Implications of the Ionization-Recapture Mechanism

Unlike in ECD, where the electron is initially captured by the metal cation, the electron recapture in EED occurs at a site remote from the metal charge carrier. As such, glycans adducted with different metal cations often produce similar EED fragmentation patterns, whereas their ECD fragmentation behaviors can differ dramatically because of the different electronic properties of the metal charge carriers. Further, in ECD, radical formation at a specific site is determined by its spatial proximity to the metal cation, and this can result in limited, localized fragmentation. In EED, the metal cation is not directly involved in the ionization-recapture process; thus, the radical can be formed at any of many sites along the glycan sequence, leading to more diverse fragmentation. The proposed EED mechanism also suggests that the electron energy has a profound effect on the accessibility of various fragmentation channels, especially near the ionization threshold, where fragment ions derived from the most stable distonic ions were preferentially produced. After electron recapture, the diradical tends to undergo consecutive α-cleavages until the two radicals recombine to form a closed-shell species. For a hexose residue, cleavage of the C1–C2 bond is favored because of charge delocalization in the resultant distonic ion, leading to predominantly 1,5X- and 3,5A-type ions.
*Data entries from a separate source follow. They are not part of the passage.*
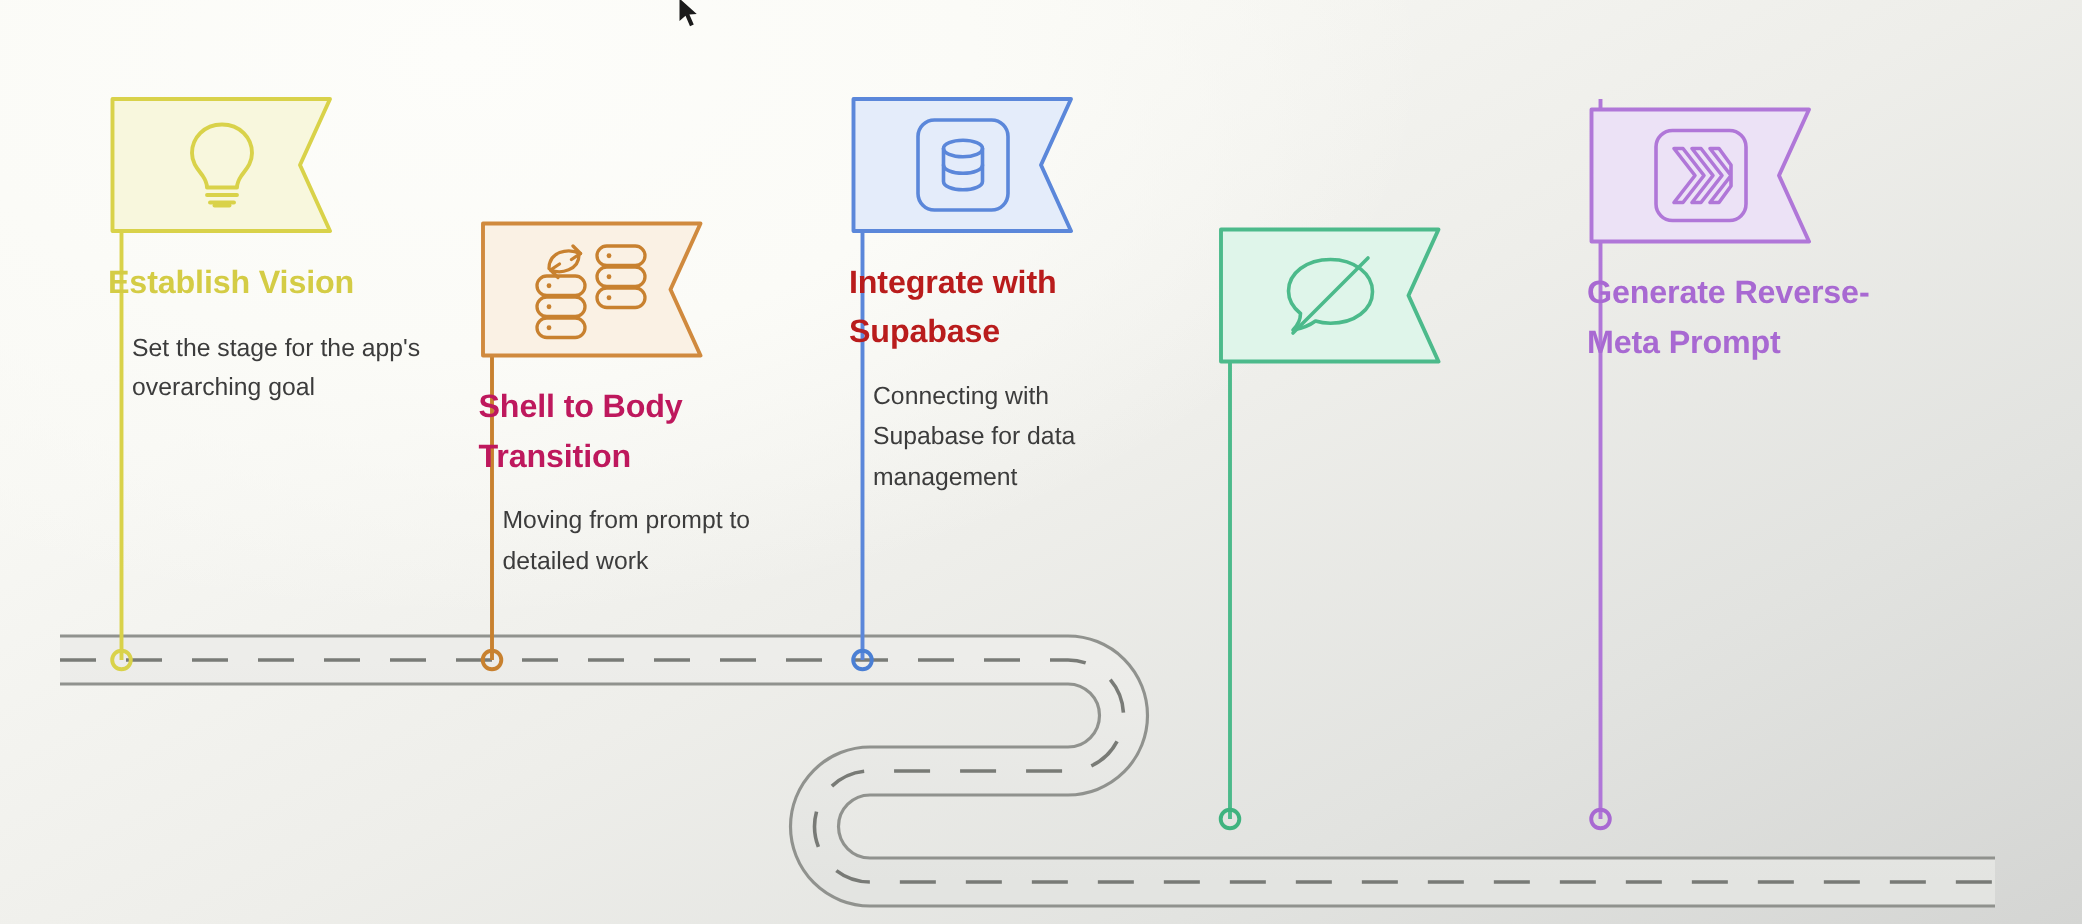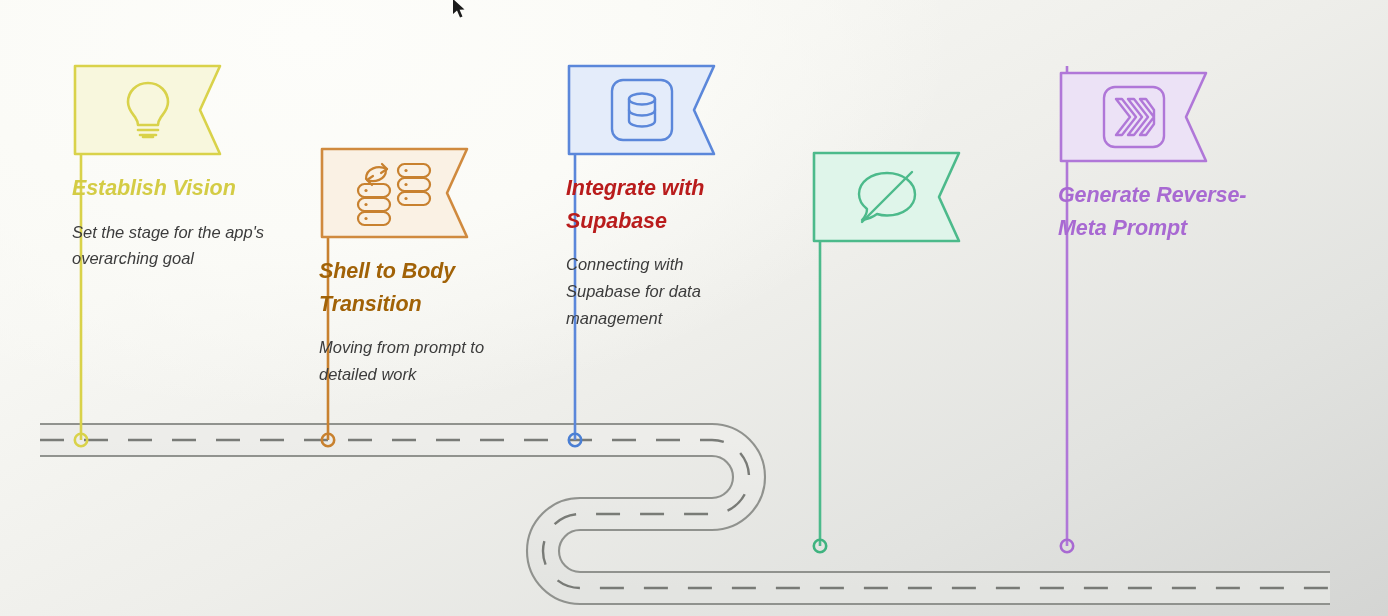"Establish Vision" #stage { font-style: italic -> none }
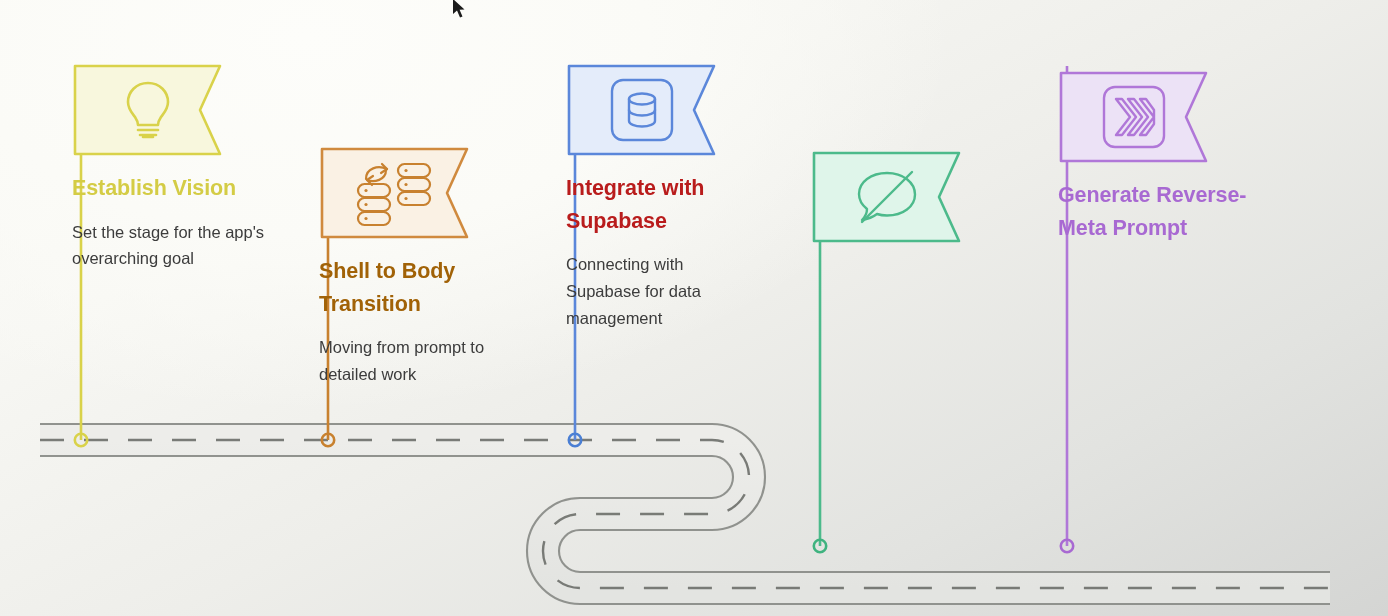"Set the stage for the" .m-desc { margin-left: none -> 16px }
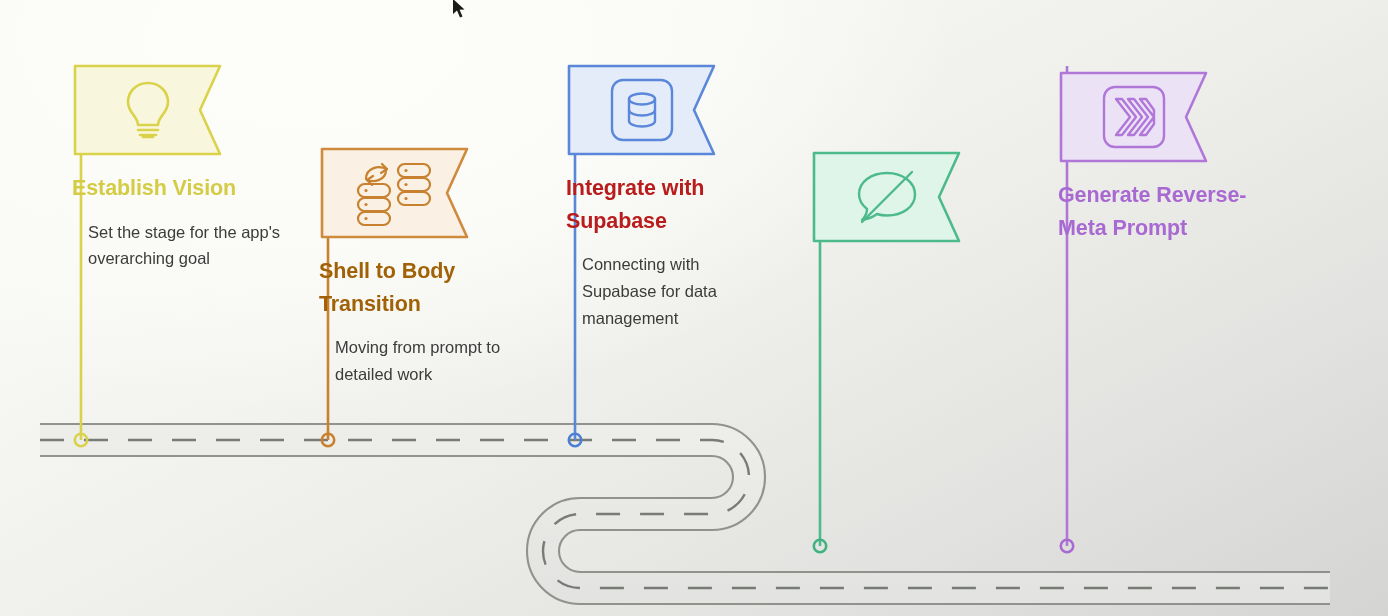"Shell to Body Transition" div.m-title { color: #a16207 -> #be185d }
The nature of the monosaccharide residue, its branching pattern and linkage configuration, as well as the derivatization chemistry, such as permethylation and reductive amination, can all influence the stability of the distonic ion, and consequently, the EED fragmentation patterns. For example, enhanced 2,4-cross-ring cleavages at N-acetyl glucosamine (GlcNAc) residues were observed in EED of the doubly sodiated hexaacetyl-chitohexaose (GlcNAc-β1,4-[GlcNAc-β1,4-]4GlcNAc, Supporting Figure S2).

Conclusions

Using the cellobiose-Na+ complex as the model system, the fragmentation behavior of metal-bound glycans upon irradiation by electrons with energy exceeding their ionization potential was investigated by FTICR MS and theoretical modeling. It was found that high-energy electron irradiation can lead to ionization of the glycan, generating a mixture of radical cations and various ring-opened distonic ions. Upon recapturing a low-energy electron, these distonic ions formed diradicals with trivial singlet-triplet splitting. The triplet diradicals then underwent radical-driven reactions to produce a variety of fragment ions. Since only fragment ions originating from the most stable distonic ions are abundantly formed near the threshold, EED should be performed at electron energy of several eV above the ionization potential to maximize the structural information content in the resulting tandem mass spectra. Further studies are needed to understand the effect of glycan structural variables, including the presence of various chemical modifications, on the glycan EED fragmentation behavior.